(Task prompt): Copy exactly, and only, the lines from the one containing "subtotal: 37405.00 -> 37554.00" through the last line of the records below.

(Stored items from a collection)
# # # #
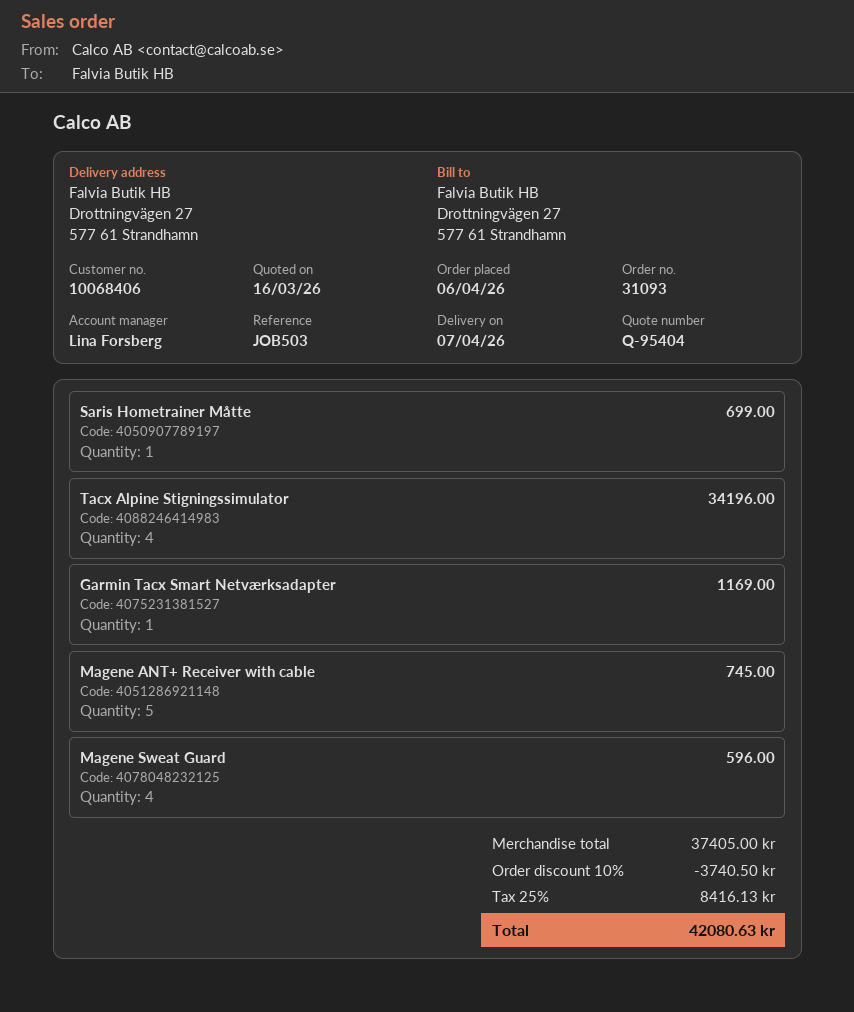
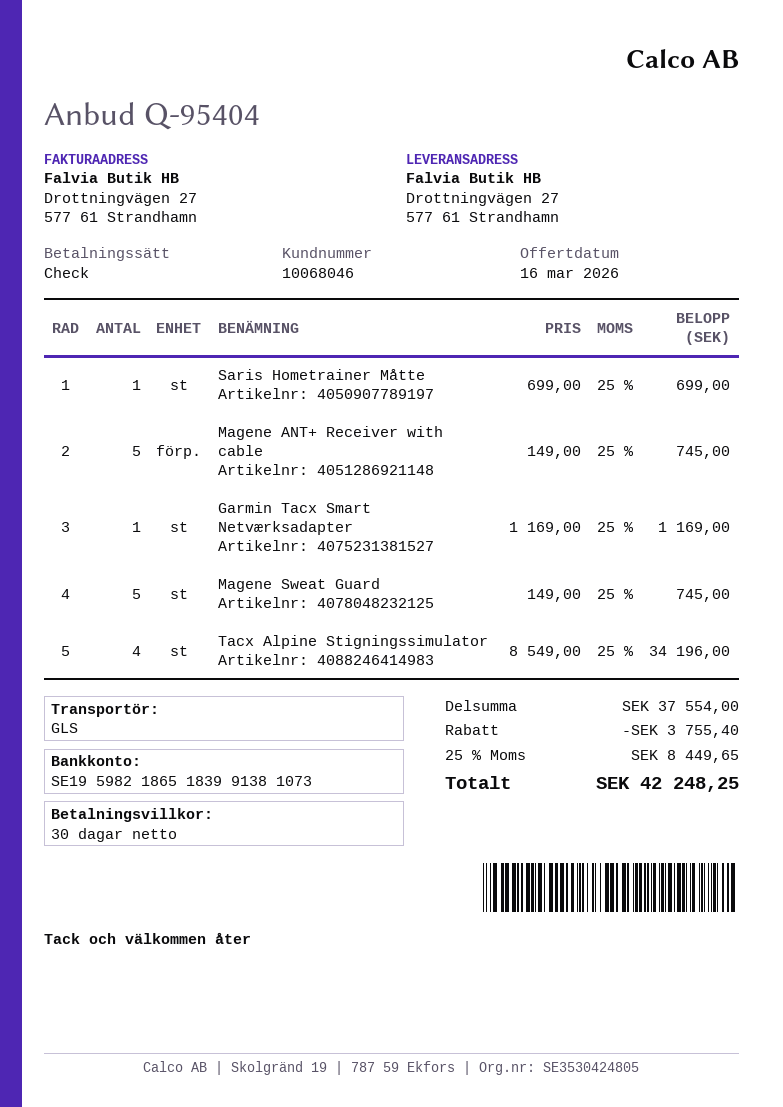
customer number: 10068406 -> 10068046
Magene Sweat Guard: 4 for 596.00 -> 5 for 745.00
subtotal: 37405.00 -> 37554.00
discount: 3740.50 -> 3755.40
tax: 25% = 8416.13 -> 25% = 8449.65
total: 42080.63 -> 42248.25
# # # #
(Result of the exercise):
subtotal: 37405.00 -> 37554.00
discount: 3740.50 -> 3755.40
tax: 25% = 8416.13 -> 25% = 8449.65
total: 42080.63 -> 42248.25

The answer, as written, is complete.